__DATASET RECORDS__
====

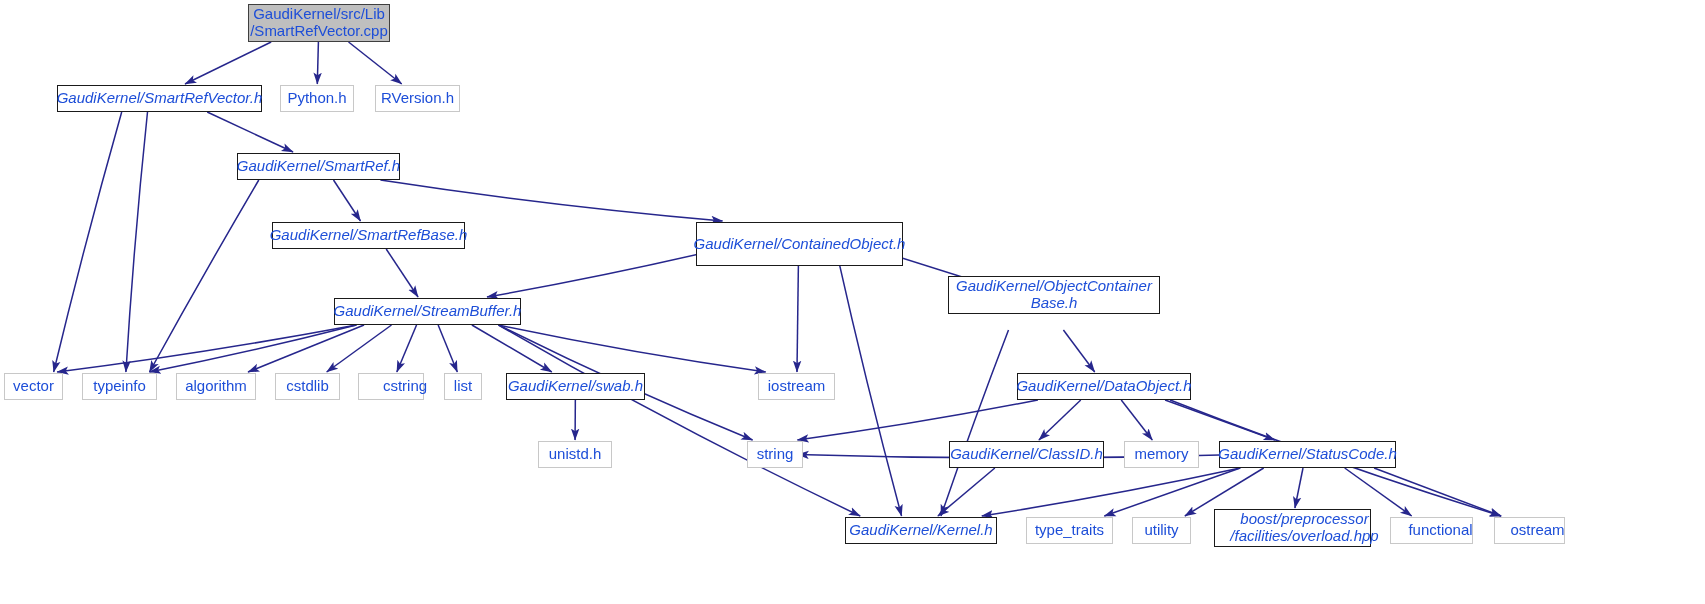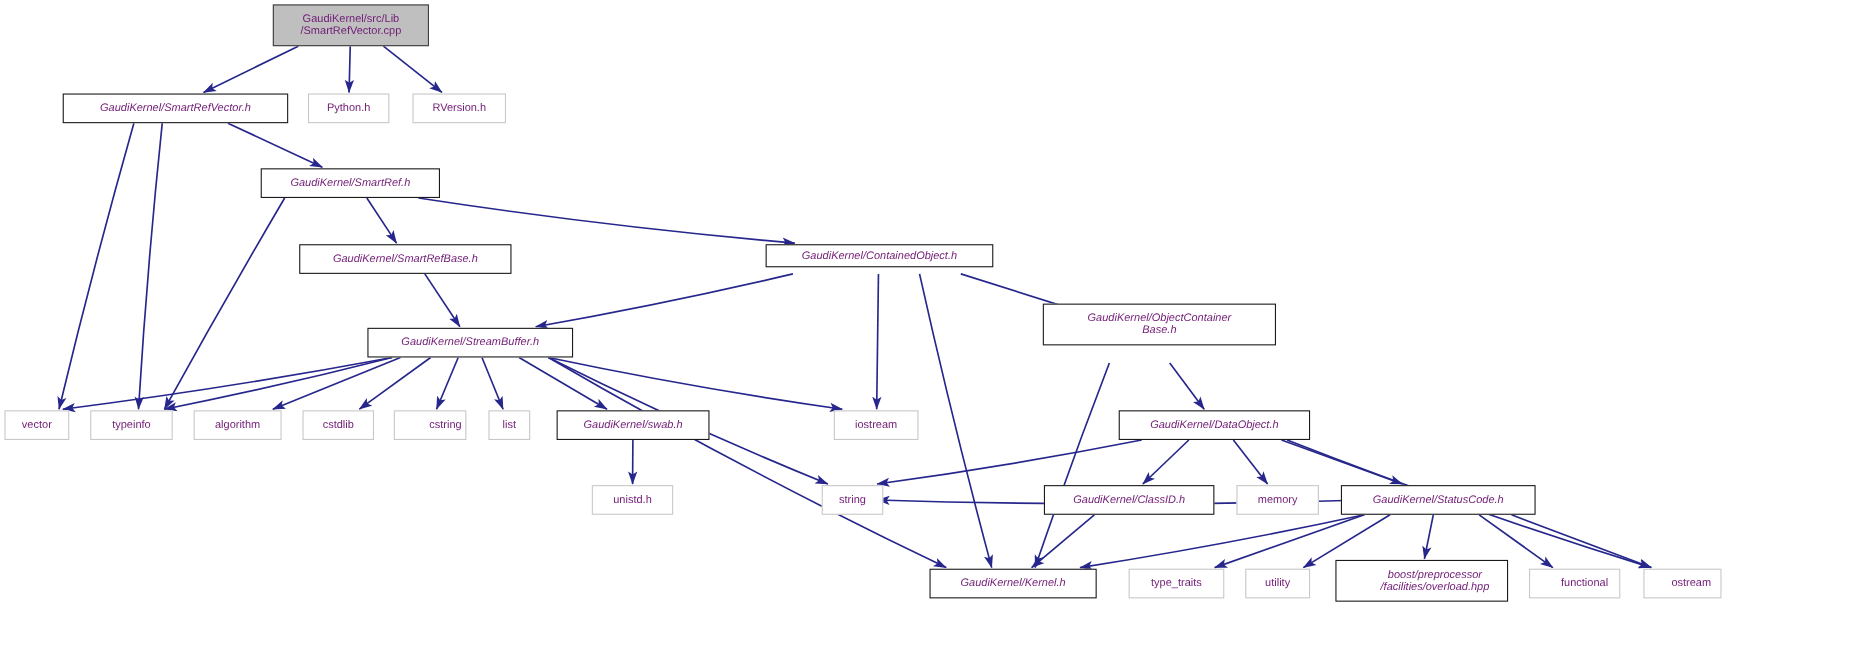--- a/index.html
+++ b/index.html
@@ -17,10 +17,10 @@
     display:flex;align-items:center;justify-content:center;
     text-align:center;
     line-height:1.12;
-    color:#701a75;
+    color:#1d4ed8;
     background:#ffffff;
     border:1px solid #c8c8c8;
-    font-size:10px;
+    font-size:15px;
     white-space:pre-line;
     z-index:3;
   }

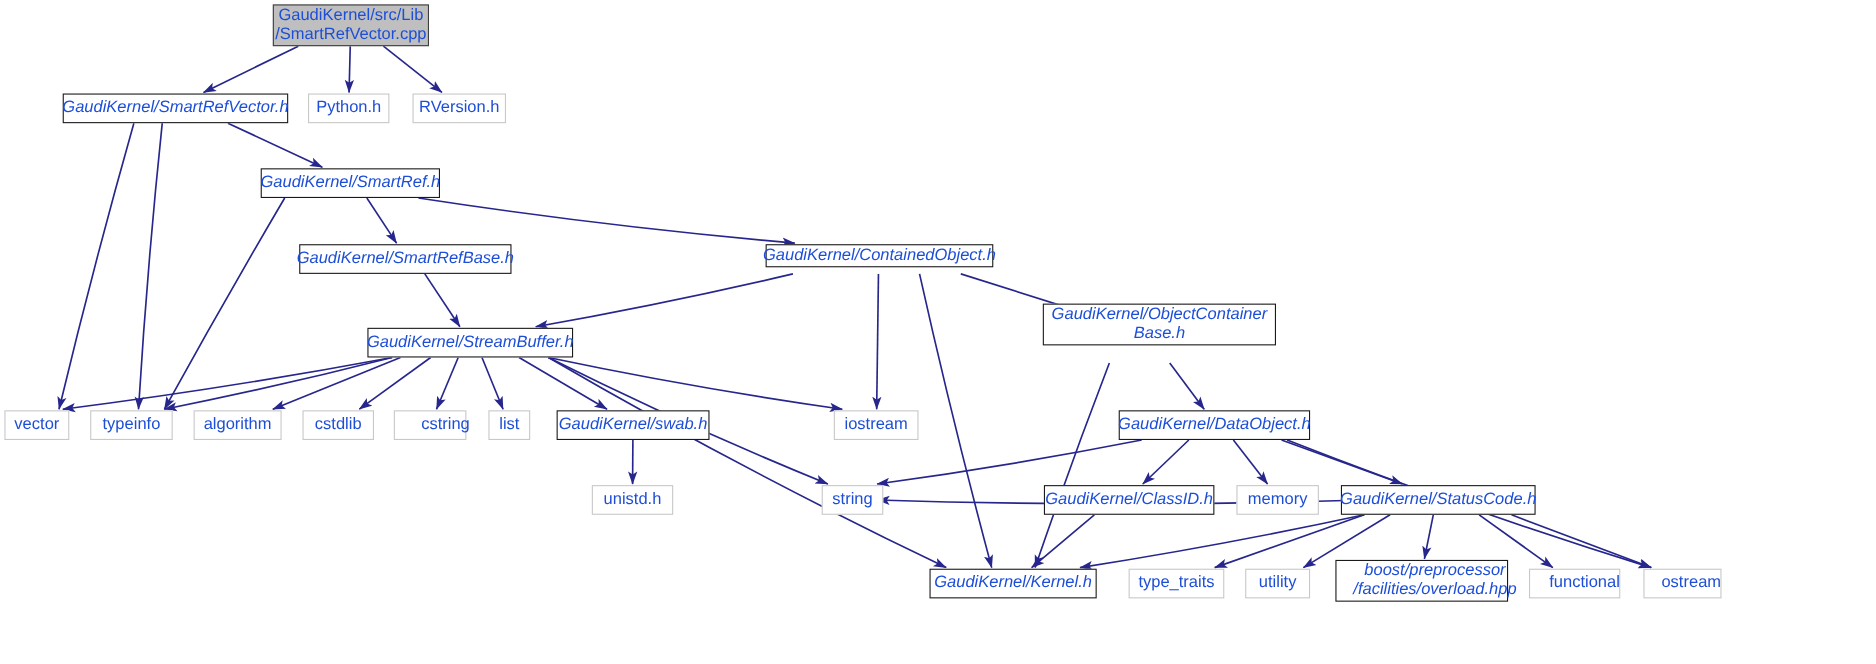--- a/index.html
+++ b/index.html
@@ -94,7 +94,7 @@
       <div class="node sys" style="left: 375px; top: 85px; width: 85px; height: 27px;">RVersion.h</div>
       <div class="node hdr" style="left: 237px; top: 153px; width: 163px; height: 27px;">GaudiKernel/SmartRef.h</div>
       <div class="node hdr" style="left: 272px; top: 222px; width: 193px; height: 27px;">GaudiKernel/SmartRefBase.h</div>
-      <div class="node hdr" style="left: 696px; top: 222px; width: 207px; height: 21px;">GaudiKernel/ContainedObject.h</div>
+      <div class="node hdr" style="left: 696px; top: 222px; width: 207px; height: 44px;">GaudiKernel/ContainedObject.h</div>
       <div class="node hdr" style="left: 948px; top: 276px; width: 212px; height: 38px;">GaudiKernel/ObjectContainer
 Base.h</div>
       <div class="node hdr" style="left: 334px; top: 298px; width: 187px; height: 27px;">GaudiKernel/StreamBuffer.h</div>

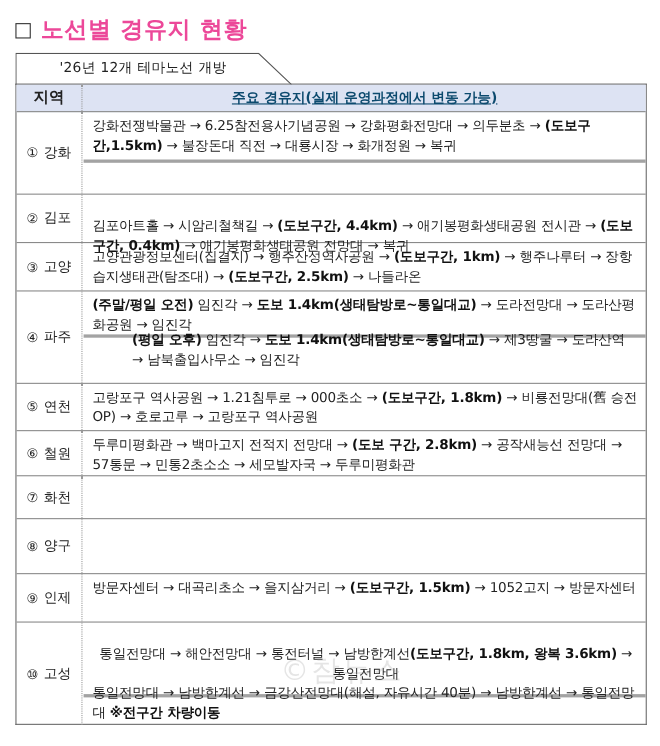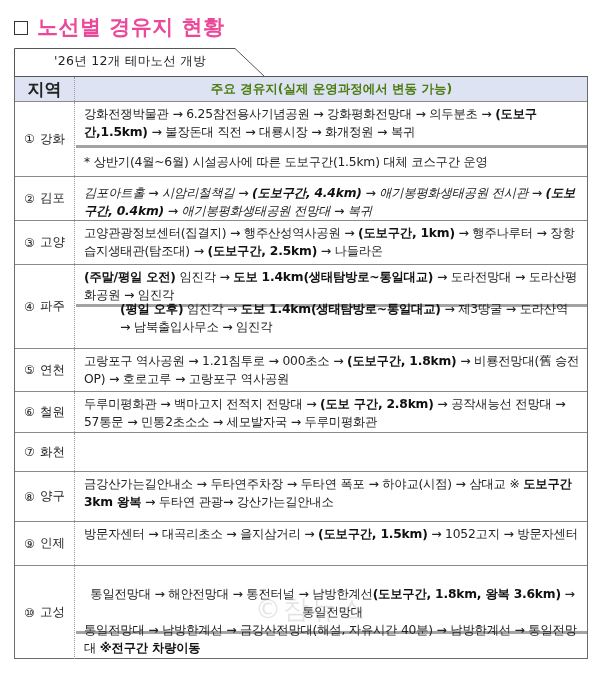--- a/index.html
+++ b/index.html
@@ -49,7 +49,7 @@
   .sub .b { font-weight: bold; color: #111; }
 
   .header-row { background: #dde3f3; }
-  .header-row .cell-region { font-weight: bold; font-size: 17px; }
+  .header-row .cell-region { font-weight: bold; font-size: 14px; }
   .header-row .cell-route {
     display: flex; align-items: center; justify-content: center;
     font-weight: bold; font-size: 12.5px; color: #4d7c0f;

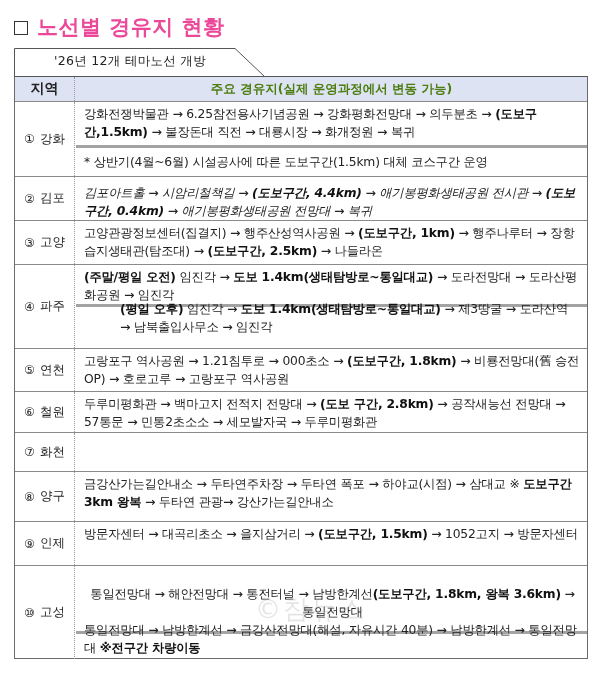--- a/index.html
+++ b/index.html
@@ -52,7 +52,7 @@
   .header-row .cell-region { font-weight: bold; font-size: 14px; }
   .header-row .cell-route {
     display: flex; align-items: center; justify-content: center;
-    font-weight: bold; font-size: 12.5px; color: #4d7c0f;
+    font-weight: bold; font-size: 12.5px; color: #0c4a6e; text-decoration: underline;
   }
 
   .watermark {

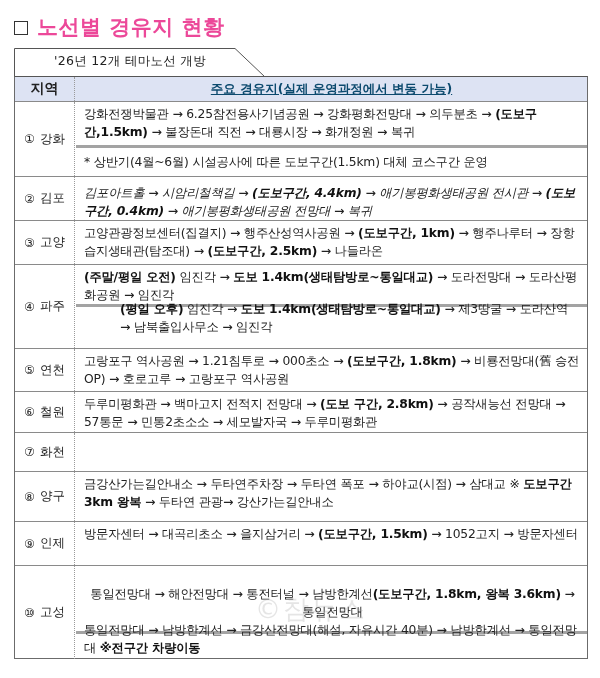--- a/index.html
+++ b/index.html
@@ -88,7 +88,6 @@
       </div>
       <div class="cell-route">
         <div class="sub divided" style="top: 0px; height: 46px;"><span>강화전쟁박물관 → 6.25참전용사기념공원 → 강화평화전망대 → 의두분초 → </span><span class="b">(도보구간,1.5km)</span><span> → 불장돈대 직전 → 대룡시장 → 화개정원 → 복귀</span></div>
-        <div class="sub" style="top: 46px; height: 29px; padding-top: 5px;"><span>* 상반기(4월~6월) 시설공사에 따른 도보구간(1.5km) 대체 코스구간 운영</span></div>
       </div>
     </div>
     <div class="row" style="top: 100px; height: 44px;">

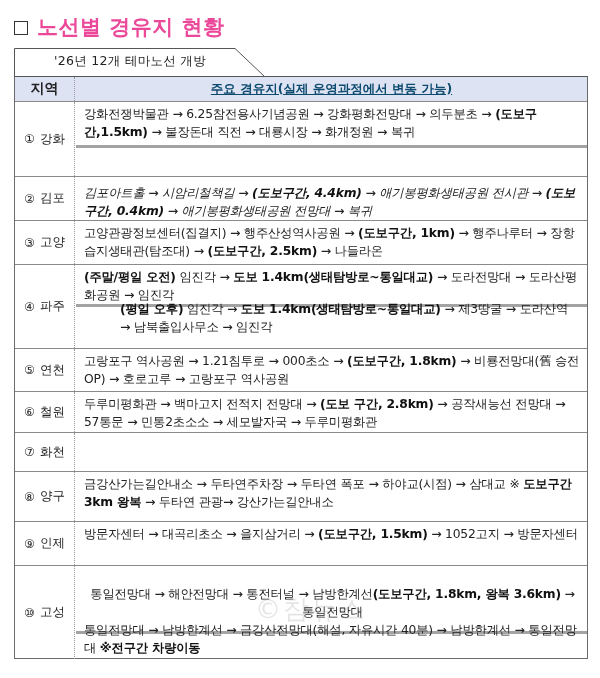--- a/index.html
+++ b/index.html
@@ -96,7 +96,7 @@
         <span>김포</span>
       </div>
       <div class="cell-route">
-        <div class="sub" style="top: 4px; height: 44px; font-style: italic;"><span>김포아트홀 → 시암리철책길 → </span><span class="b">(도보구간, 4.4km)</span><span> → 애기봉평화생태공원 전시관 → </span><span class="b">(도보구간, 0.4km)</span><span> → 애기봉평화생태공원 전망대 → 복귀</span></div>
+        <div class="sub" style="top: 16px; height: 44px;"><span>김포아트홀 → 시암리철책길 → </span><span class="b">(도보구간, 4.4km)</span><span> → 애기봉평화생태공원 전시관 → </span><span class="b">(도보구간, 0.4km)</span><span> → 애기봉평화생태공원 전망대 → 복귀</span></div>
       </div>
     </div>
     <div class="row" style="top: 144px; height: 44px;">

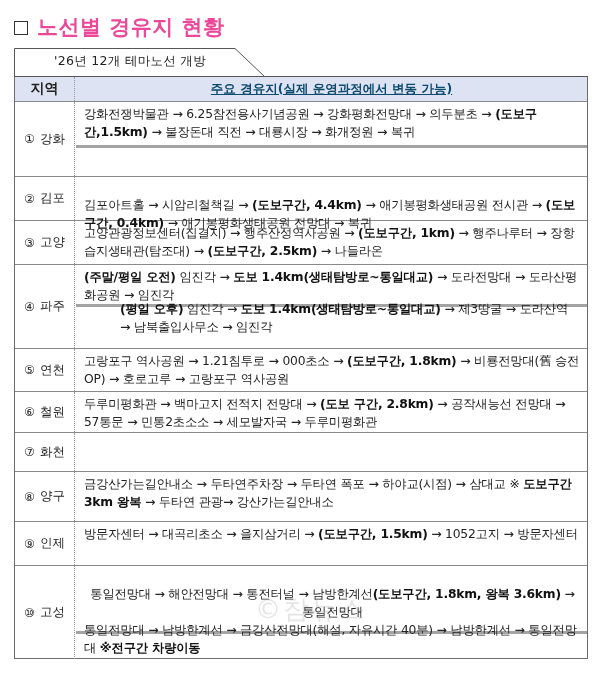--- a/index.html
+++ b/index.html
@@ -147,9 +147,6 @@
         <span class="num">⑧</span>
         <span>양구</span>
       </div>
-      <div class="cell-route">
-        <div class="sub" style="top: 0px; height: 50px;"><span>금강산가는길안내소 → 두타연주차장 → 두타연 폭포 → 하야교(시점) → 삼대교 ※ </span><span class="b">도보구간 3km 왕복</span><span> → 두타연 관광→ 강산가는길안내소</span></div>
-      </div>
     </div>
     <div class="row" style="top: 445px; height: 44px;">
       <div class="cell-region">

====

__TRY IT__
Determine the number of lines in the listing that hold the word "ContainedObject". Nothing but that number is wanted.

__RESPONSE__
2